Early Warning Delinquency Prediction
To develop and maintain predictive solutions that scores all live accounts (meeting certain criteria*) in the portfolio every month on their propensity to get disconnected or bankrupt in the next six months time. This information is then used by the collections function for optimal collection efforts.
*Accounts that are in collections (missed payment of at least one bill) and have due amount greater than certain amount suggested by the client.
Background and Challenges
Our client, a leading telecom company of the US, was experiencing an unusual growth in their recoveries portfolio. The number of customer getting disconnected or bankrupt monthly was growing every month. The client wanted to preemptively identify customers (based on predictive scores) who were most likely to discontinue their service within next six month at the time of coming into collections for the first time. This insight could then be used to segment the customers and use differential strategies for collections as well retention based on the model scores.

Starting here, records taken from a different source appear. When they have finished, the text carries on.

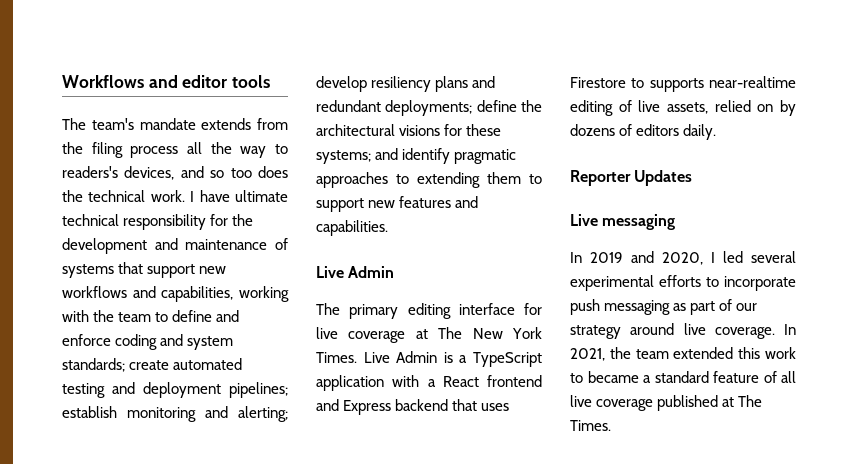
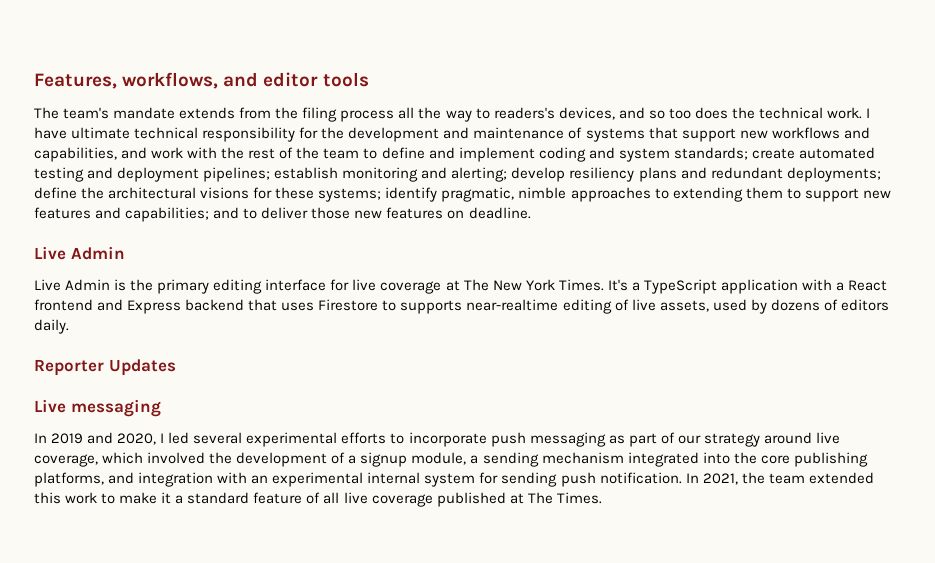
[62,75,144,88] Workflows -> [34,72,219,89] Features, workflows,
[239,286,289,302] [62,310,89,322] working with -> [121,147,294,159] and work with the rest of
[62,334,111,346] enforce -> [458,147,535,162] implement
[375,148,517,164] and identify pragmatic -> [385,187,567,202] identify pragmatic, nimble
[316,220,388,236] [316,266,395,278] [316,303,340,315] capabilities. // Live Admin // The -> [125,207,531,222] [34,246,125,260] [34,279,154,291] capabilities; and to deliver those new features on deadline. // Live Admin // Live Admin is the
[363,351,453,363] Live Admin is -> [607,279,628,291] It's
[714,100,774,112] relied on -> [712,299,747,311] used
[714,327,775,339] coverage. -> [34,452,868,467] [34,472,682,487] coverage, which involved the development of a signup module, a sending mechanism integrated into the core publishing platforms, and integration with an experimental internal system for sending push notification.
[587,371,639,383] became -> [119,492,172,504] make it

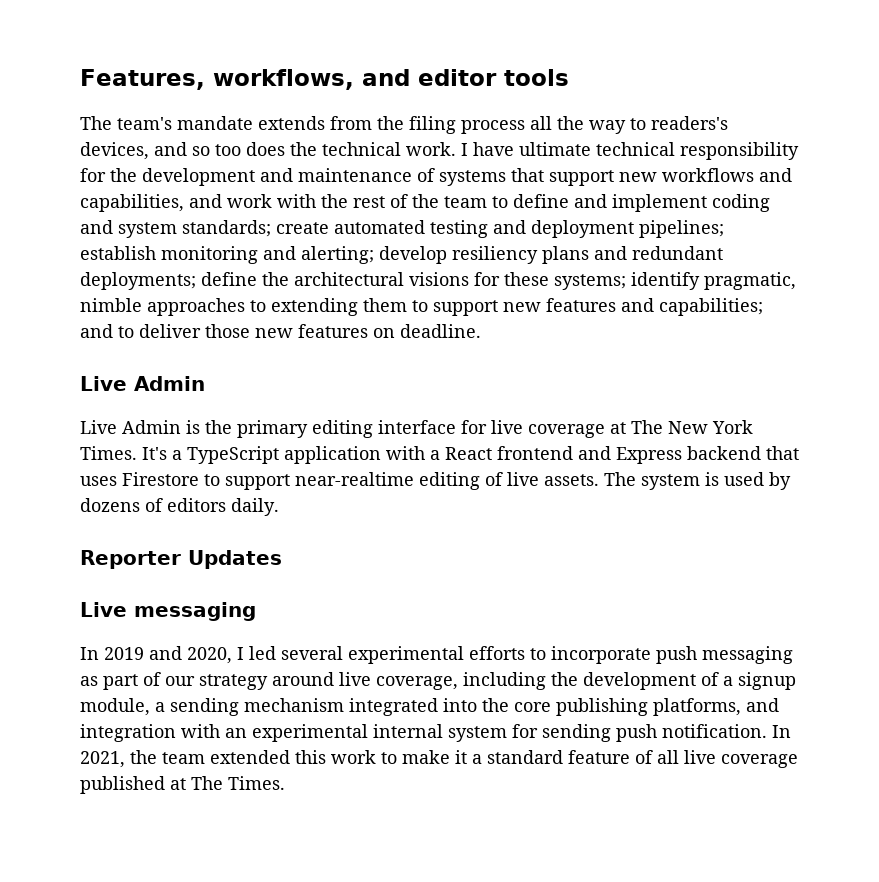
[400,300,463,314] supports -> [225,474,290,490] support
[659,300,709,312] assets, -> [544,472,719,490] assets. The system is
[102,452,206,464] which involved -> [463,672,546,690] including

Data warehouses that the team got access to primarily consisted of- month on month billing data, payment data and product related information. Based on client inputs, the ‘target’ customers (customers discontinuing their services in next six month) were tagged in the data. It was observed that different customer segments were exhibiting different set of payment behaviors, meaning there were clusters with distinct behavioral trends. Clustering algorithms were run to identify distinct sub-populations in the portfolio. All sub-populations needed separate predictive models.
For each sub-population, various statistical techniques like uni-variate/bi-variate analysis, selection by regression etc. were used to identify important characteristics that govern a customer’s payment behavior. The target being dichotomous in nature, logistic regression was identified as the best suited modeling approach.
End output of these models under development was a score for each of the customers. Higher the score, the greater is the likelihood of a customer getting disconnected or a service termination in next six months time.
Project Process Map
Phase 1: Predictive Characteristic Analysis
An analysis showing the predictive power of various Strata extract attributes and derived attributes available at the observation point. It includes rank-orders account predictors for the “bad” definition (objective function).
Phase 2: Sub-Population Analysis
Assess the improvement to overall predictive strength of developing models for other sub-populationsAssess the improvement to overall predictive strength of developing models for other Verizon sub-populations
- Includes creation of prototype models for selected sub-populations
- Includes performance charts and K-S statistics of prototype models
Phase 3: Final Behavior Model Specifications
Final documentation of model(s) showing predictive strength and specifications for implementation
Includes performance charts and K-S statistics of final model
- Documentation of final model attributes and point allocation or coefficients
- Ready for input into database engine
Phase 4: Model Maintenance and Fine tuning
We study the rank ordering charts and model results every month and in discussions with the client, make necessary changes to various models for different sub populations on a regular basis. The team dedicatedly works with the client management on a full time basis and carry out various analyses to support them use the models most efficiently.
Using our approach our client now has a scientific approach for the collection strategies to optimize their collection efforts. This tool is being used in live collection system with an automated alert system to raise indications of customers in terms of high, medium or low risk level at time of their first default itself.